La filière cacao traverse une zone de turbulence au Cameroun. En l’espace de quatre mois, le prix au kilogramme est passé de plus de 3 600 FCFA à 1 200 FCFA, rendant l’activité d’achat-revente pratiquement impossible à rentabiliser. Une dégringolade qui pousse les intermédiaires commerciaux à chercher des alternatives plus lucratives.
Le café s’impose naturellement comme refuge face à la cherté du cacao. Ses cours restent en effet nettement plus attractifs que ceux du cacao. Alors que le café robusta se négocie autour de 2 112 FCFA le kilo, l’arabica dépasse les 3 700 FCFA. Un écart suffisamment marqué pour justifier une reconversion. Mais cette réalité, les acheteurs l’ont tous intégrée en même temps dans leurs calculs.

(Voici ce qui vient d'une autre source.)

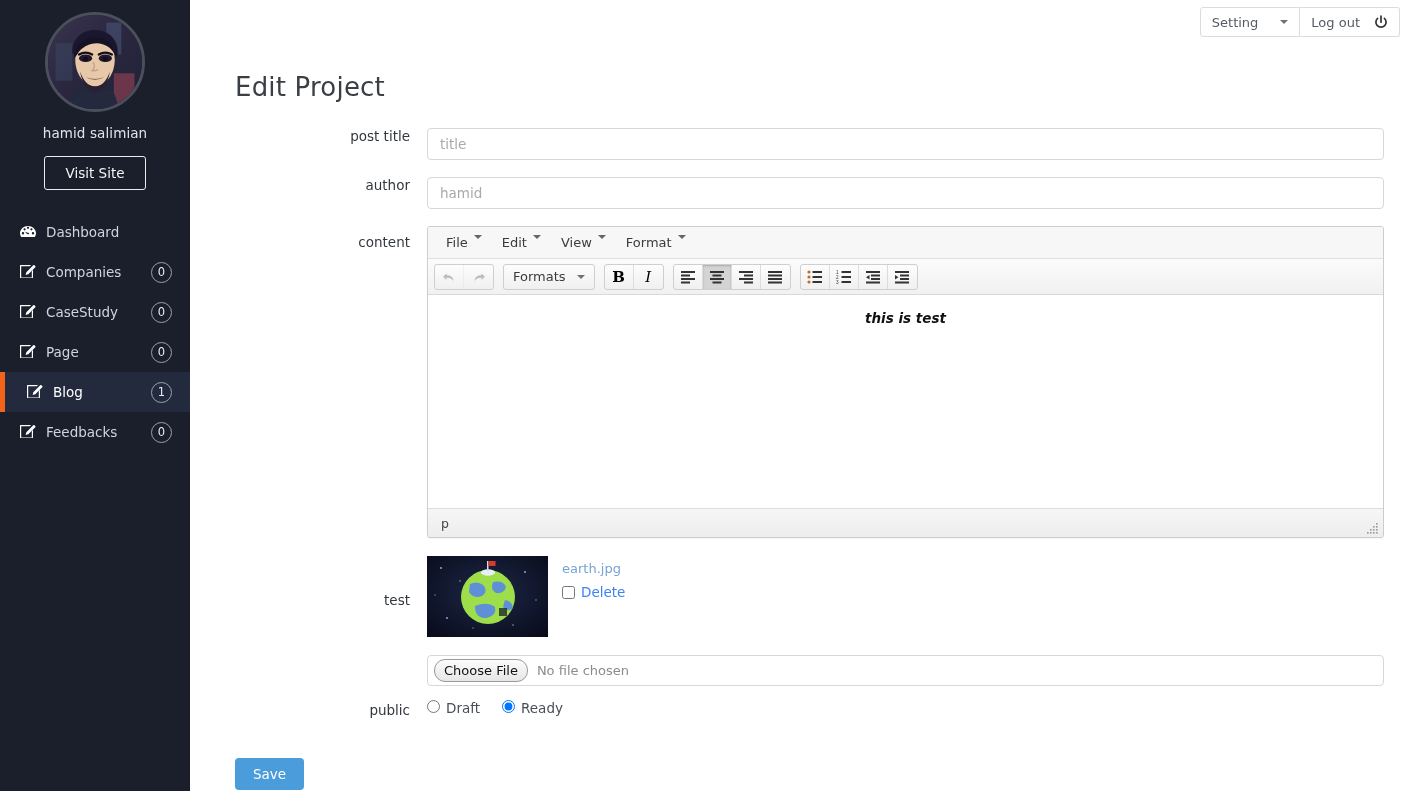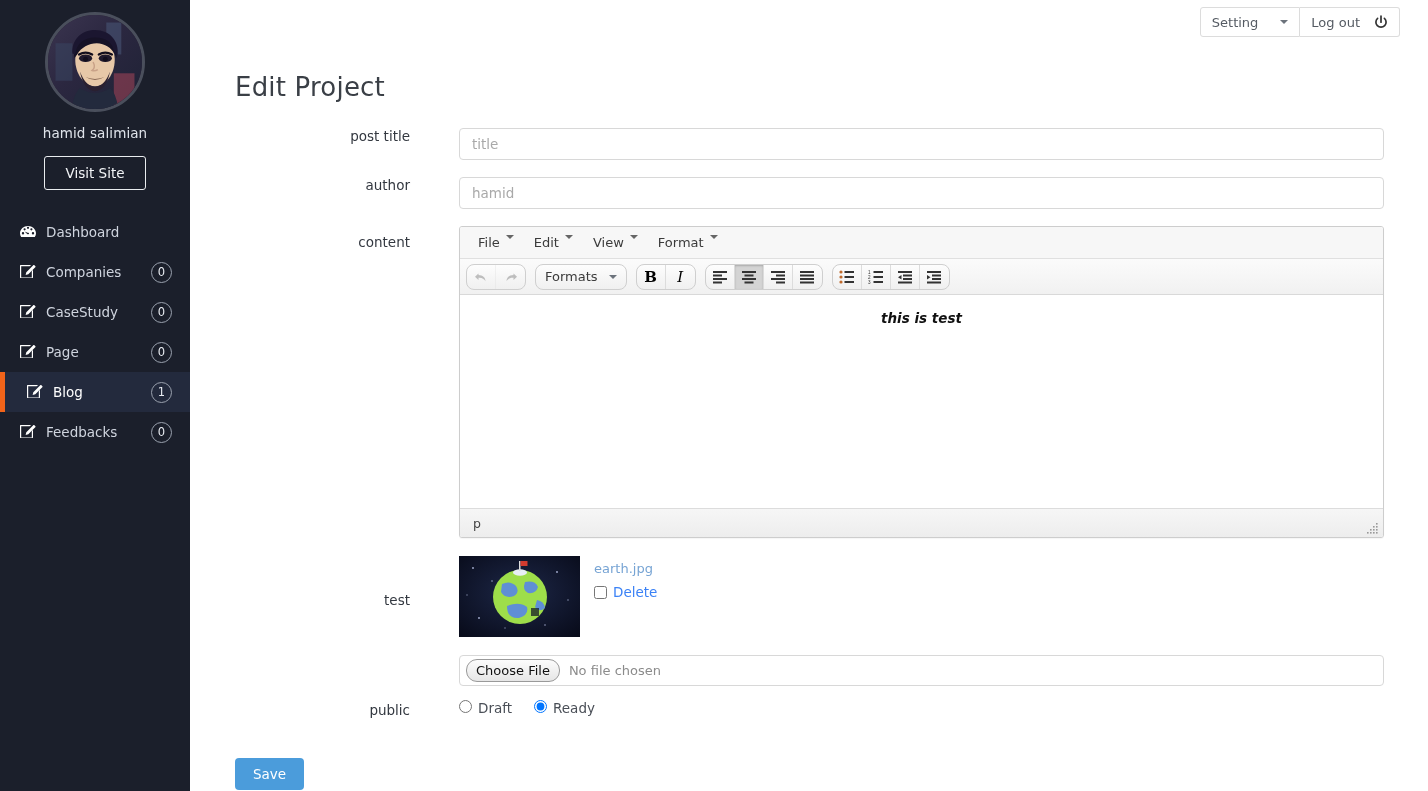--- a/index.html
+++ b/index.html
@@ -139,21 +139,21 @@
   .frow { position: relative; display: flex; margin-bottom: 0; }
   .flabel {
     width: 217px;
     flex: none;
     text-align: right;
     padding-right: 17px;
     color: #333840;
     font-size: 13.5px;
     line-height: 1.2;
   }
-  .fctrl { flex: 1 1 auto; padding-right: 44px; margin-left: 32px; }
+  .fctrl { flex: 1 1 auto; padding-right: 44px; }
 
   .inp {
     display: block; width: 100%;
     height: 32px;
     border: 1px solid #d8d8d8;
     border-radius: 4px;
     padding: 0 12px;
     font-size: 13.5px;
     color: #555;
     font-family: inherit;
@@ -190,21 +190,21 @@
   .mce-toolbar {
     display: flex; align-items: center;
     height: 36px;
     background: linear-gradient(#fbfbfb,#f1f1f1);
     border-bottom: 1px solid #d9d9d9;
     padding: 0 6px;
   }
   .tgroup {
     display: flex; align-items: flex-start;
     border: 1px solid #cfcfcf;
-    border-radius: 8px;
+    border-radius: 3px;
     overflow: hidden;
     margin-right: 9px;
     height: 26px;
     background: linear-gradient(#fdfdfd,#f0f0f0);
   }
   .tbtn {
     width: 29px; height: 24px;
     display: flex; align-items: center; justify-content: center;
     border-right: 1px solid #dcdcdc;
     cursor: pointer;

C’est le choix qu’a fait Jonas Essomba. D’après les informations recueillies par le média Mongabay, autrefois actif dans la région du Centre sur le marché du cacao, il opère aujourd’hui dans le Moungo, département du Littoral reconnu comme le cœur de la production camerounaise de robusta. La logique économique est que le cacao acheté humide perd du poids en séchant, et quand le kilo tombe à 1 000 FCFA voire 800 FCFA comme ce fut récemment le cas, la marge disparaît, ou pire, devient négative. « Nous ne faisons plus de bénéfices avec le cacao. Au contraire, je me suis retrouvé perdant plusieurs fois. Il faut savoir que la plupart des planteurs vendent leur cacao ; car étant mouillé, ils n’ont pas le temps de bien le faire sécher », a-t-il déclaré.
Le Cameroun n’est pourtant pas le grand producteur de café, avec une récolte n’ayant pas dépassé les 11 600 tonnes lors de la dernière saison. Le volume disponible n’a donc pas suivi l’afflux soudain de nouveaux acteurs sur le marché, mais le gâteau, lui, n’a pas grossi. Résultat, la concurrence s’intensifie et les opportunités se raréfient, transformant ce qui semblait être une solution en un nouveau défi.
La crise du cacao s’inscrit dans un contexte mondial de surproduction qui fragilise la filière depuis plus d’un an. En l’absence de mécanismes efficaces de stabilisation des prix, producteurs et négociants naviguent à vue, sans perspective claire à court terme.